- _Work item_: Find the line in the entries below that contains "[59,168,419,514] [image] |". Repeat it exactly, and every line after it through the line that contains "[455,168,817,476] [image] |".

====== Supplied data ======

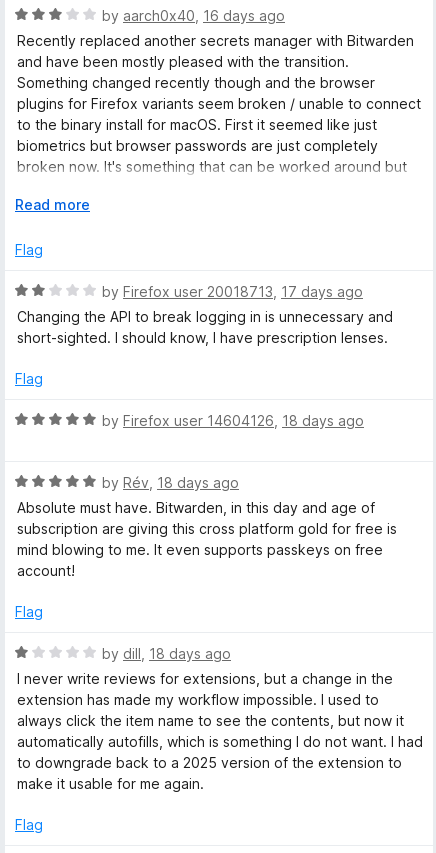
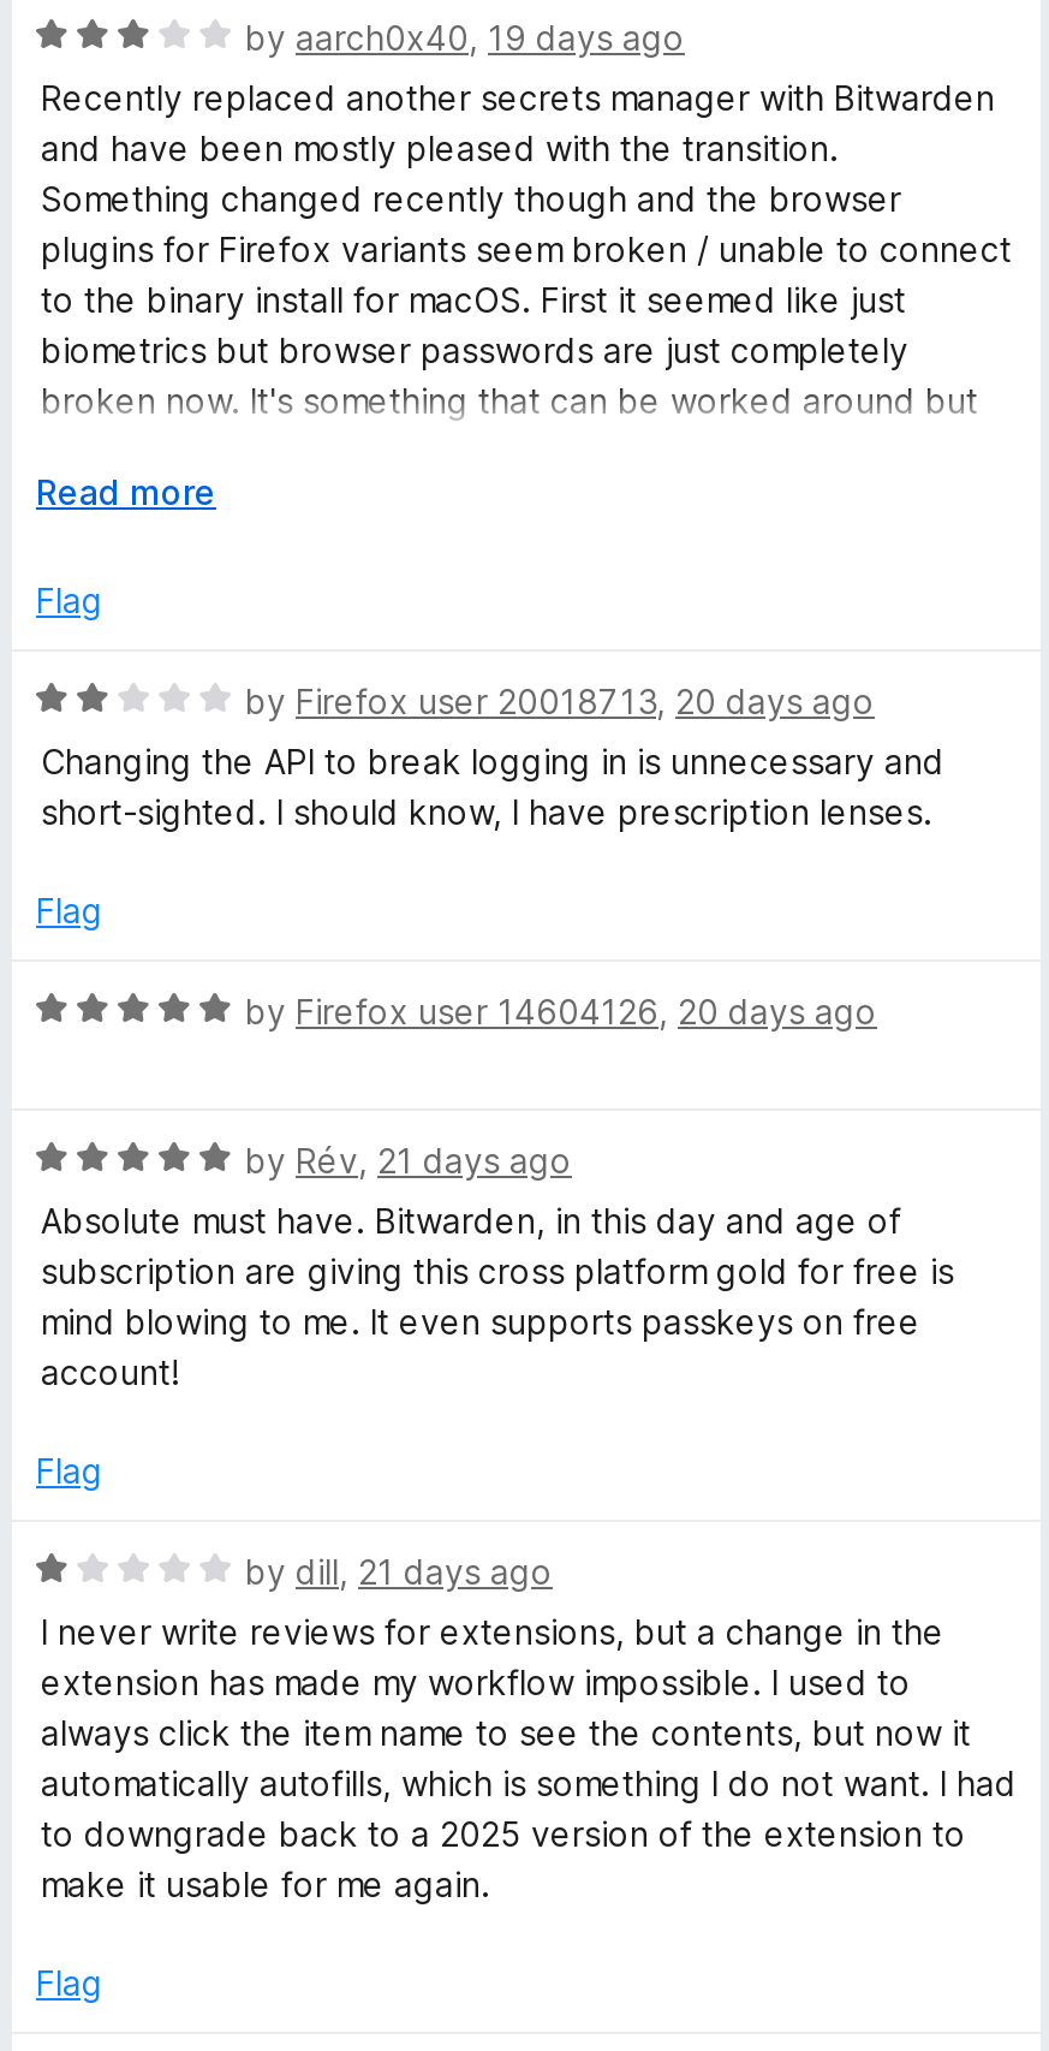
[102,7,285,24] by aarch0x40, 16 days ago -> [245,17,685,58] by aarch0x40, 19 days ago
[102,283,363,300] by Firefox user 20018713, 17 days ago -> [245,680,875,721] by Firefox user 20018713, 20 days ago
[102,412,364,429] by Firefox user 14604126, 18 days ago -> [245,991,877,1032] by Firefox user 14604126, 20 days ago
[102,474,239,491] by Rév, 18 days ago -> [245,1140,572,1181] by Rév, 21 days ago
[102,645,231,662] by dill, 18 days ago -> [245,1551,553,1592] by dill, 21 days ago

======
====== Supplied data ======

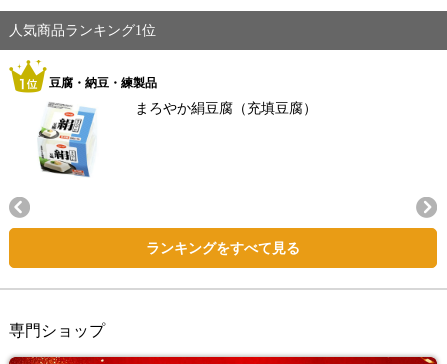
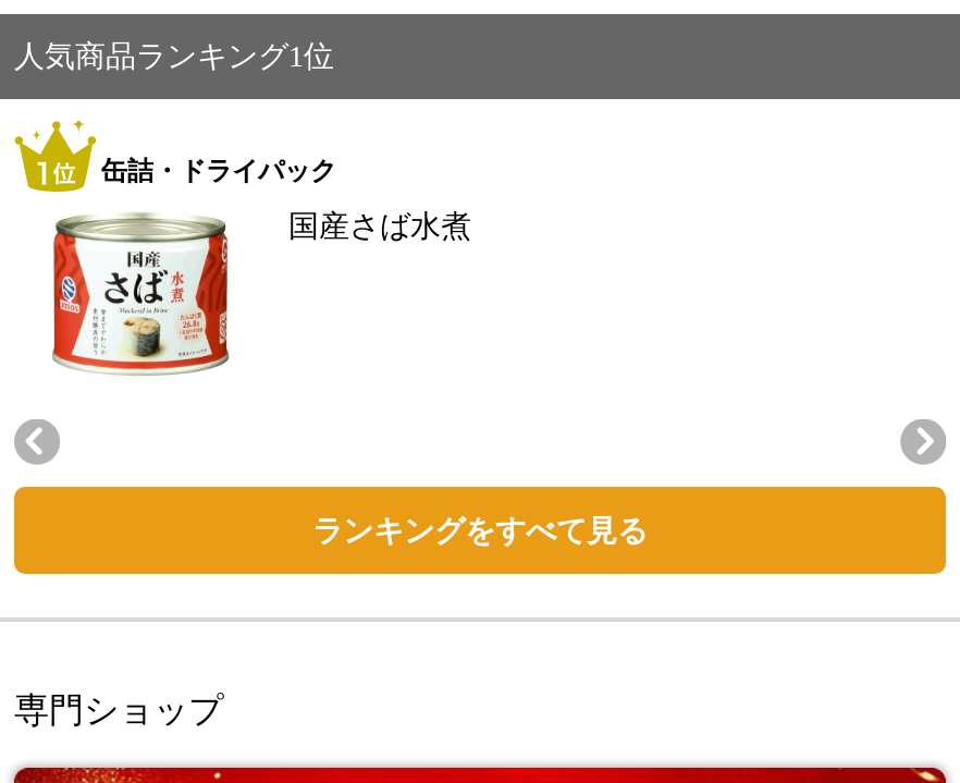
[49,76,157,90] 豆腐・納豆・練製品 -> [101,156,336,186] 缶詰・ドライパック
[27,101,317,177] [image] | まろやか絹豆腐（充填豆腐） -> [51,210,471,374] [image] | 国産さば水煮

======
====== Supplied data ======

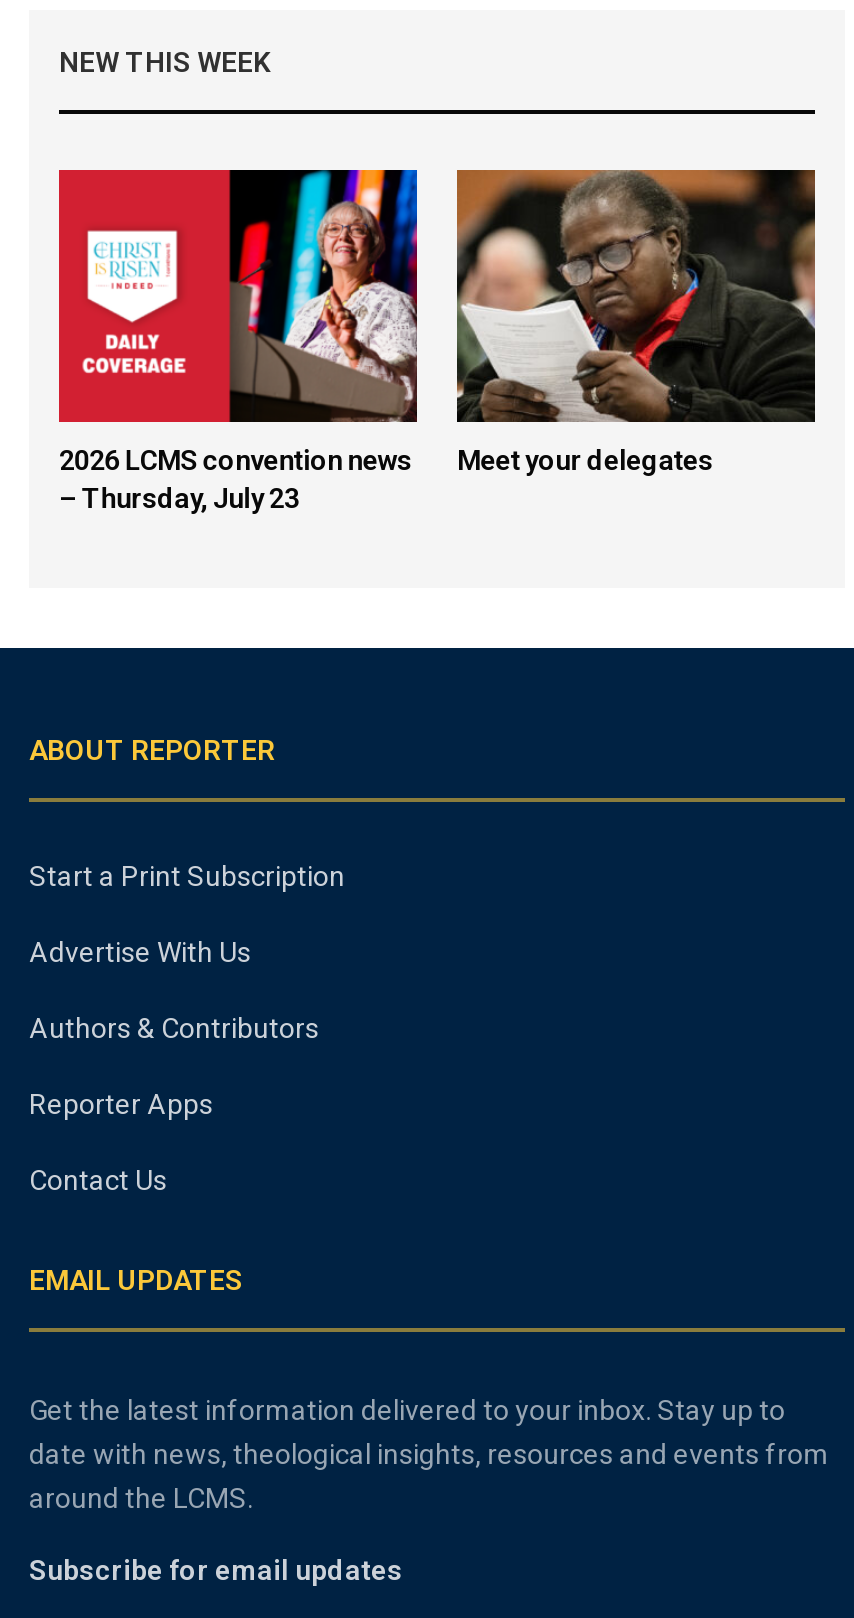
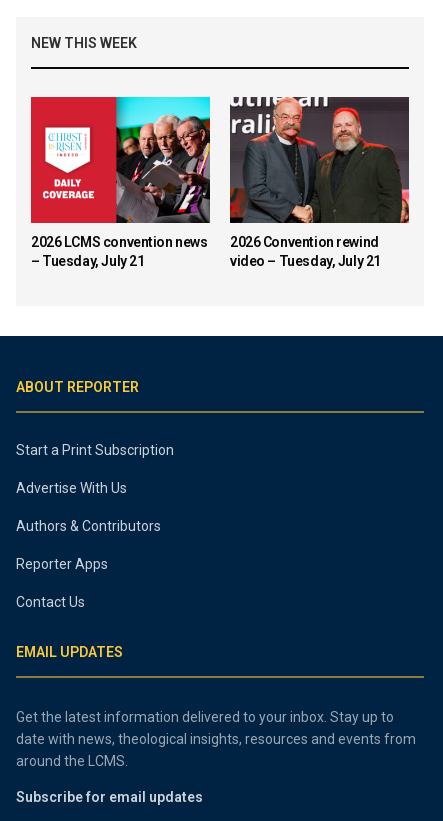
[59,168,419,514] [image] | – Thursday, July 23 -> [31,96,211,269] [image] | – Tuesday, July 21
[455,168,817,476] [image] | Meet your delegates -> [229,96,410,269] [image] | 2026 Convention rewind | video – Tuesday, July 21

======

- _Exercise response_:
[59,168,419,514] [image] | – Thursday, July 23 -> [31,96,211,269] [image] | – Tuesday, July 21
[455,168,817,476] [image] | Meet your delegates -> [229,96,410,269] [image] | 2026 Convention rewind | video – Tuesday, July 21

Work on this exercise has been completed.